Llevo un par de semanas, desde que se concretó la invitación a presentar Las bocas del silencio en la FIL Cali 2025, recogiendo pasos —o mejor, recuerdos— de la Cali que viví en la primera mitad de los años sesenta del siglo pasado. Aquí van dos, escogidos de una multitud:
Dapa, la finca soñada
El sueño de mi papá, en los años cincuenta del siglo XX, fue tener una finca. Mientras vivimos en Bogotá entre 1957 —cuando cayó Rojas Pinilla y llamaron al viejo a comandar la Armada Nacional, sacándolo del retiro— y 1959 —cuando pidió la baja por segunda vez al no nombrarlo Lleras Camargo ministro de Guerra, a pesar de ser el oficial de mayor graduación dentro de las Fuerzas Militares—, recuerdo muchos fines de semana recorriendo los municipios de tierra templada de Cundinamarca buscando una tierrita para comprar.
Al llegar a Cali, no recuerdo haber buscado nada: apenas instalados, compró cuatro o cinco cuadras de tierra en un paraje del municipio de Yumbo llamado Dapa.
En la finca se suponía que debíamos tener varias cosas: caballos, para montar usando las cinco sillas que nos regaló el tío Germán —hermano de mi mamá y gran jinete, como lo fue mi abuelo materno—; una piscina, donde seguir nadando como habíamos aprendido en la Cartagena donde vivimos a comienzos de los años cincuenta; y naranjas, en los hoyos que debíamos abrir a punta de pala y azadón en las mañanas para ganarnos el desayuno nuestro de cada día pasado en la finca.
La verdad es que nunca hubo un caballo para usar las sillas; el hueco de la piscina se llenó de pasto, no de agua; y los naranjos nunca florecieron ni dieron fruto. A pesar de eso —de la falta de caballos, piscina y naranjas—, fuimos muy felices los cinco hermanos recorriendo con libertad todos los rincones de Dapa, más allá de nuestra finca: montando en caballos alquilados, nadando en piscinas vecinas y comiendo frutas distintas a las naranjas.
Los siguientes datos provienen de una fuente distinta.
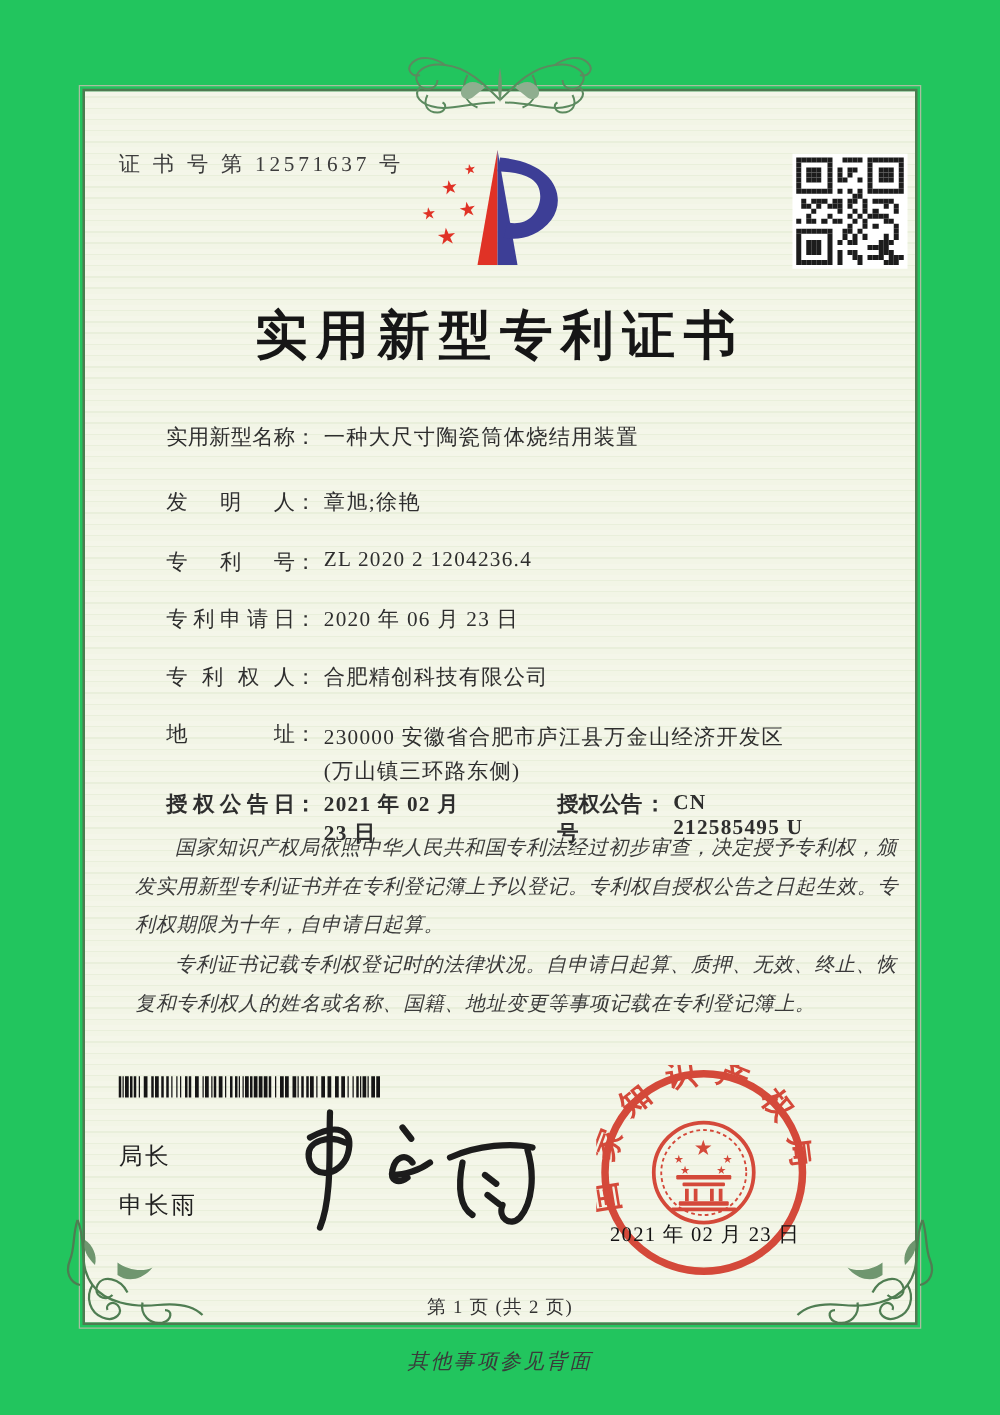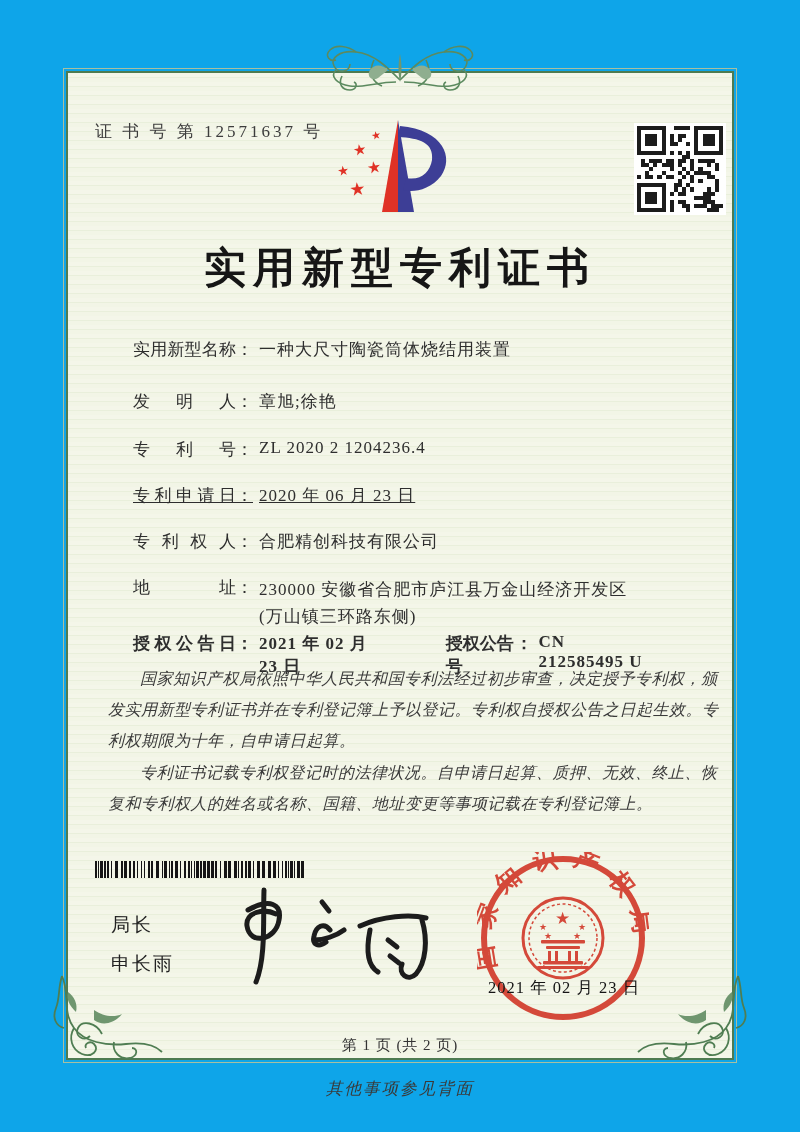"证 书 号 第 12571637" .page { background: #0ea5e9 -> #22c55e }
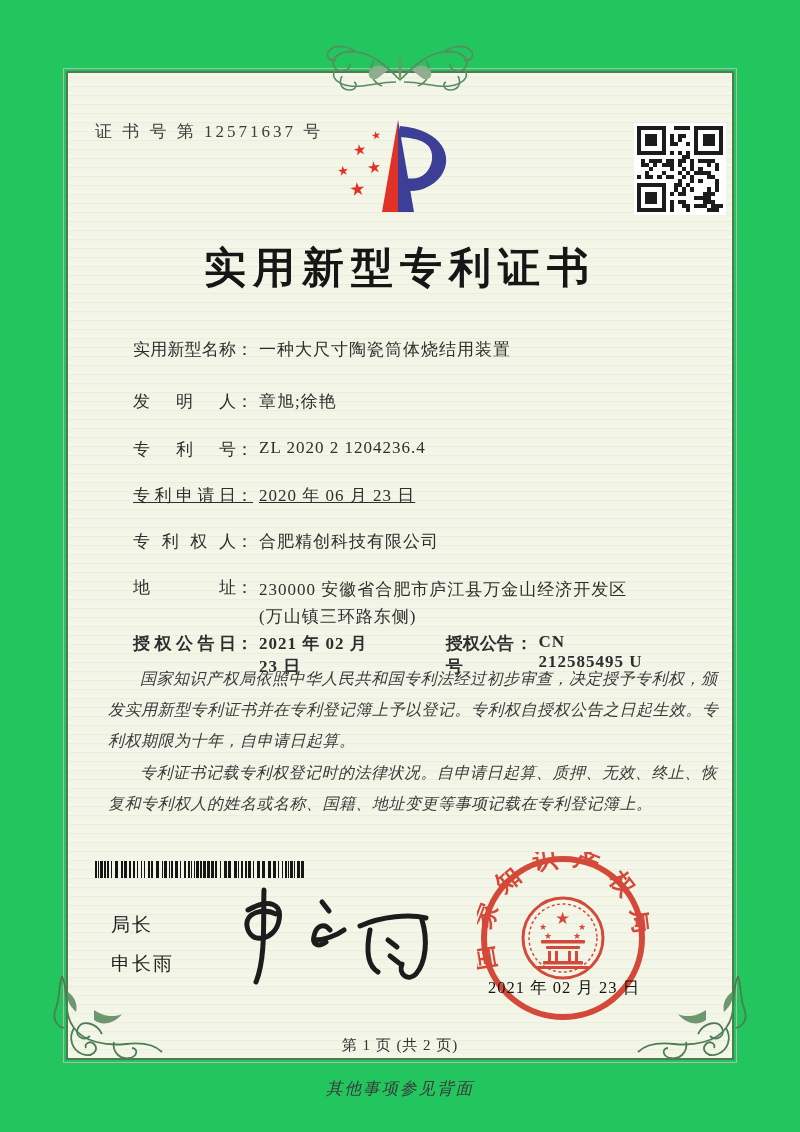"专利申请日" div.frow { text-decoration: underline -> none }
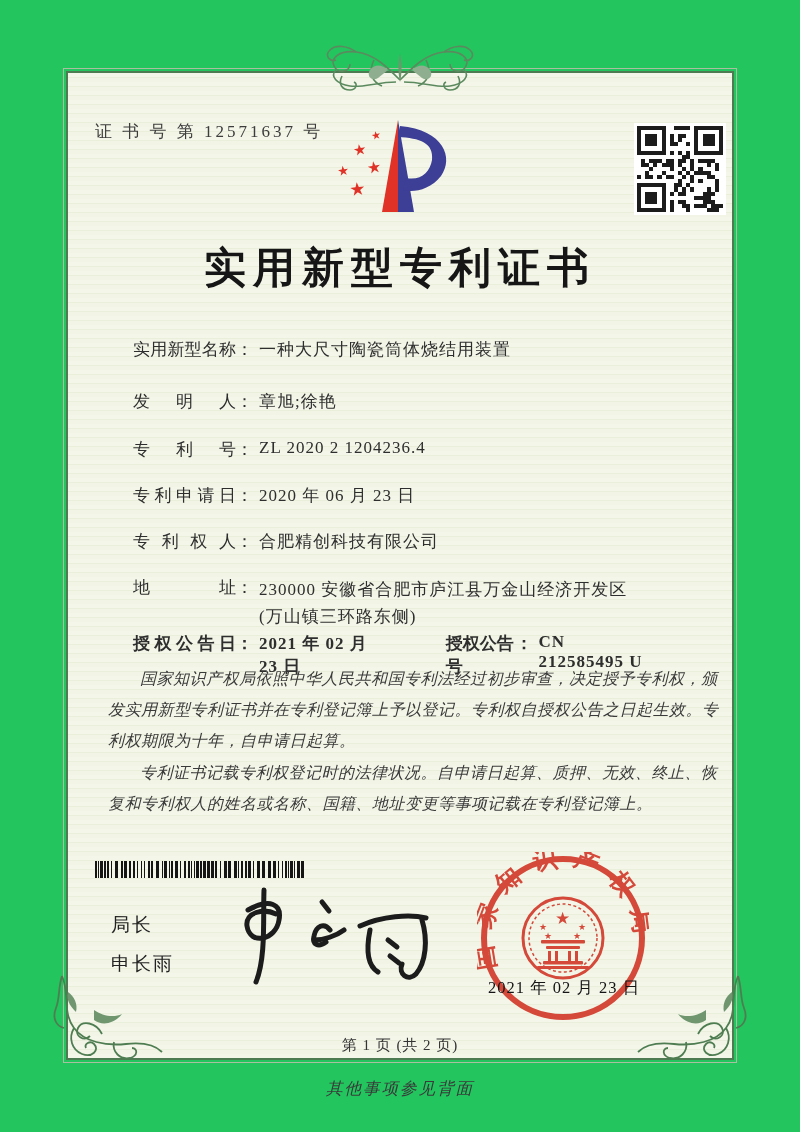"局长" .sig-titles { margin-left: 16px -> none }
Duke, un perro fuera de serie
En la finca sí hubo perros; no muchos, pero los hubo. El más recordado llegó con mis padres después de un viaje que hicieron a Bogotá: una bolita de carne, llena de pelos, de una raza que los viejos definieron como “policía ruso”, pues, según ellos, era el perro que usaban tanto los zares como luego los comunistas para cuidar las lejanas cárceles de Siberia. En un comienzo nos parecía que esa bolita tímida, asustadiza y peluda era apta para todo menos para el oficio de carcelero.
Con el paso del tiempo, la bolita se convirtió en un perro de buen tamaño, que dejó atrás la timidez y que, de asustadizo, pasó a ser asustador. Era un perro que, en Cali —donde vivía encerrado en nuestra casa—, solo mordía a la gente cuando estaba contento. Y mordió a mucha gente, incluidos varios miembros de la familia. Lo hacía de manera muy superficial, heridas que nunca requirieron de nada más que de un poco de merthiolate para sanar. En contraste con eso, en Dapa, donde vivía libre, nunca mordió a nadie, ni conocidos ni extraños. Me imagino que en el campo se sentía en casa, recordando las estepas abiertas de sus antepasados.
Había dos cosas que lo alborotaban: las celebraciones de cumpleaños y los partidos de fútbol de tres contra tres que jugábamos en el patio trasero de la casa. Para incitar su alegría, llamábamos a alguna emisora de la Cali de la época que ponía el japi birdey tu yú para complacer a sus oyentes, y le dedicábamos la canción a Duke Pizarro. Previendo la reacción de nuestro perro, en el momento en que sonaba la canción todos nos subíamos a mesas y asientos para quedar fuera del alcance de sus colmillos.
Para los partidos con amigos —en especial con nuestros vecinos, los Pizano y los Guzmán—, antes de comenzar encerrábamos al perro en el baño que quedaba junto al jardín. Al finalizar el partido, los visitantes se subían al muro que rodeaba el patio, pues sabían que, al sacar a Duke de su encierro, este saldría feliz a morder al que pescara.
Como bien dijo alguien, recordar es vivir. Y son esos recuerdos de la niñez y de la juventud los que nos ayudan a enfrentar, con fortaleza y humor, los embates de la vida adulta.